▶ _What is being asked_
Retype, word for word, every line from the one holding "gap: 8px ->" through the one holding "Elements: 11 (193" in the entries below, both included, and only those lines.

▶ _Data_

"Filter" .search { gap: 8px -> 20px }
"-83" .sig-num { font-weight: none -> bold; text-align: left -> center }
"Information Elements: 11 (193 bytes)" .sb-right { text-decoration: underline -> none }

---

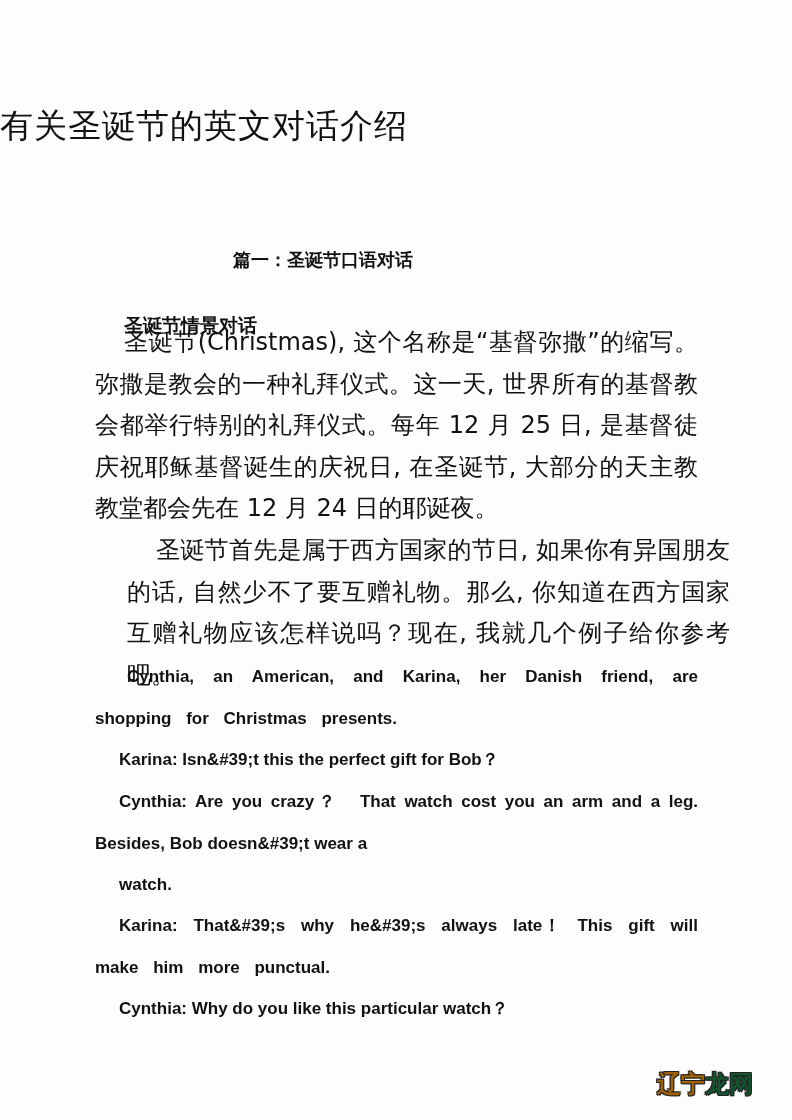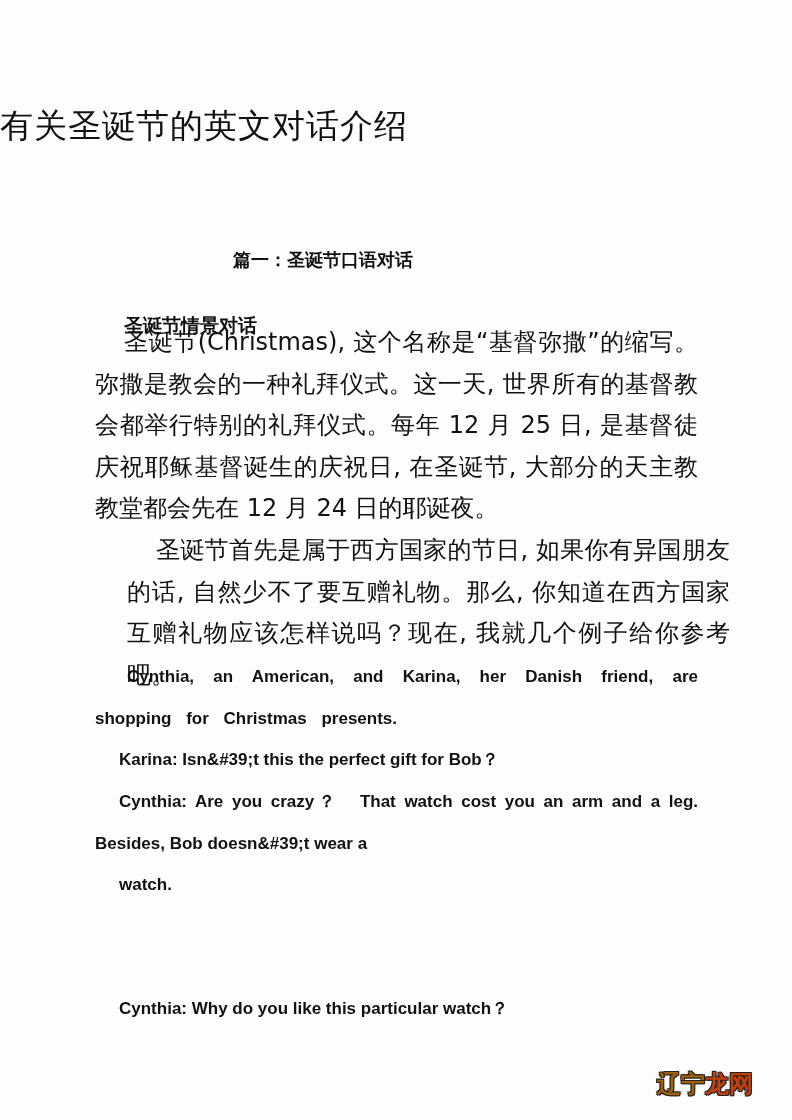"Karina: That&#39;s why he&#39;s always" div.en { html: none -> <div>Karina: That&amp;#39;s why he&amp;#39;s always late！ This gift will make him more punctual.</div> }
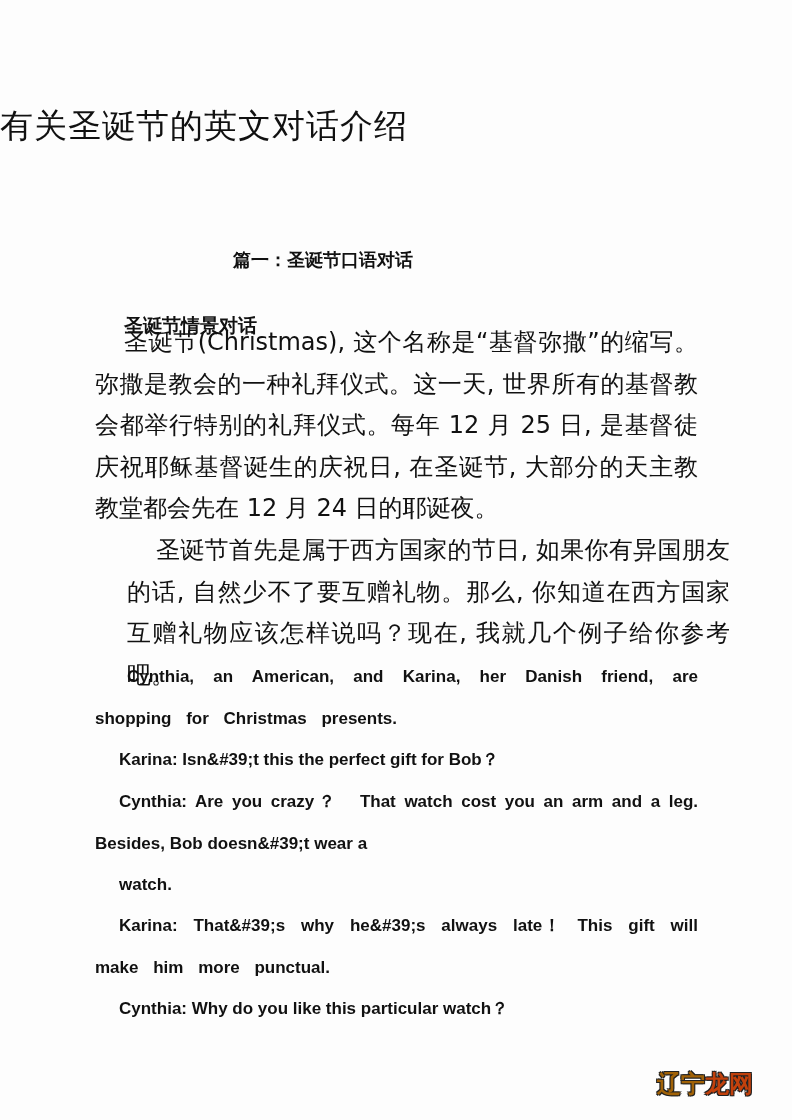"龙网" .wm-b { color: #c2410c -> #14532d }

▶ _Answer for the task_
"Filter" .search { gap: 8px -> 20px }
"-83" .sig-num { font-weight: none -> bold; text-align: left -> center }
"Information Elements: 11 (193 bytes)" .sb-right { text-decoration: underline -> none }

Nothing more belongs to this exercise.